For Harvard, rekindling old ties with Lin, now a global superstar, and crafting a lucrative financial arrangement off his meteoric rise to stardom is an entirely reasonable course of action. It only seems fair that the Crimson should reap at least some measure of Linsanity’s expansive market potential. The deal guarantees Lin yet another expansion of personal branding. It promises growth in his global marketing footprint while helping out the school that propelled Lin’s basketball career into the professional ranks. Like most business deals, there are positives for both parties involved. But the third party, the NCAA, may not look upon this savvy business arrangement with kind eyes.

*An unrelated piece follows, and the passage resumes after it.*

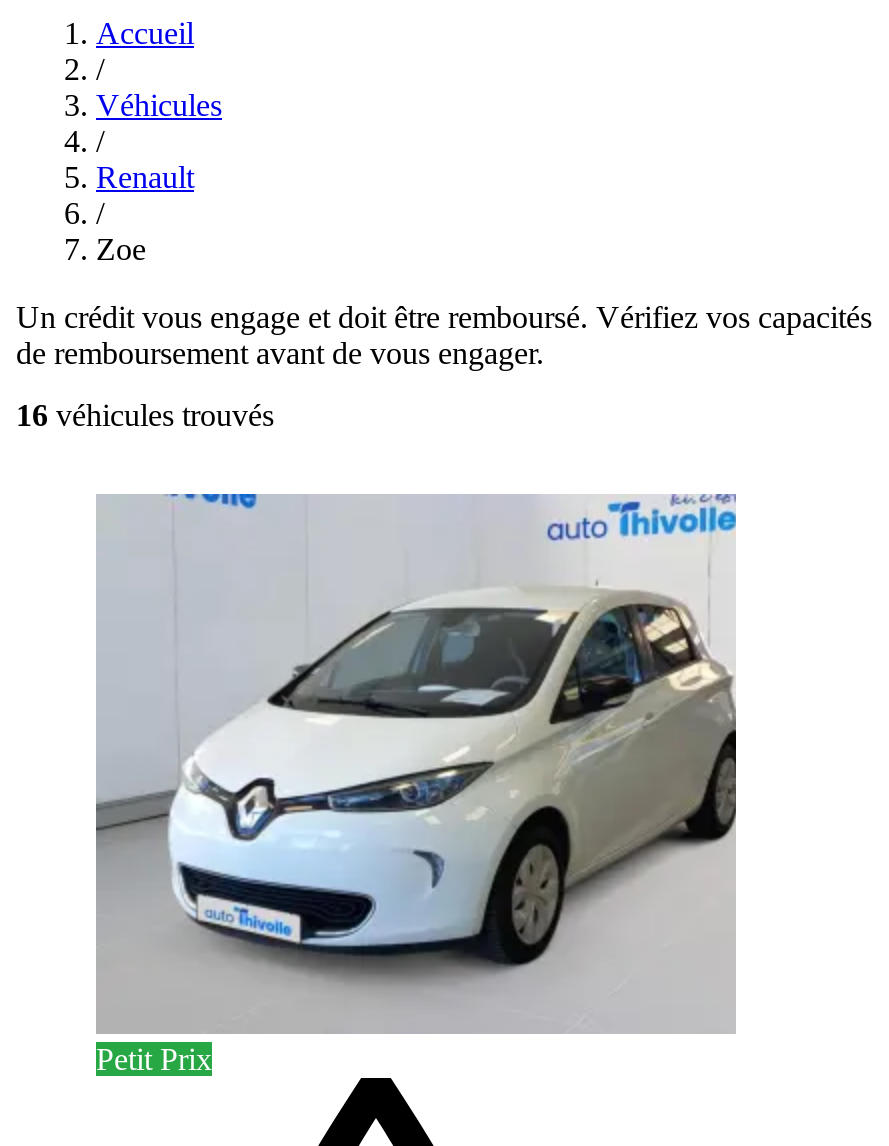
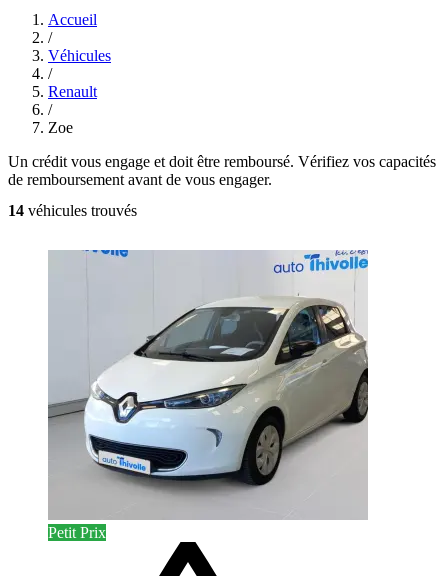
- 16 véhicules trouvés
+ 14 véhicules trouvés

With its authoritative strength already under fire from a multitude of different angles, the last thing the NCAA needs is one of its member institutions – let alone Harvard, who, like other Ivy League institutions, has long upheld its academic integrity at the expense of athletic performance (even as its admission standards are eased for incoming athletes) – pushing the legislative envelope. The NCAA typically hasn’t dealt with this kind of radical innovation from its member institutions. The end result is not clear, but it could threaten to redefine the boundaries of student-athlete representation and commensurate marketing restraints.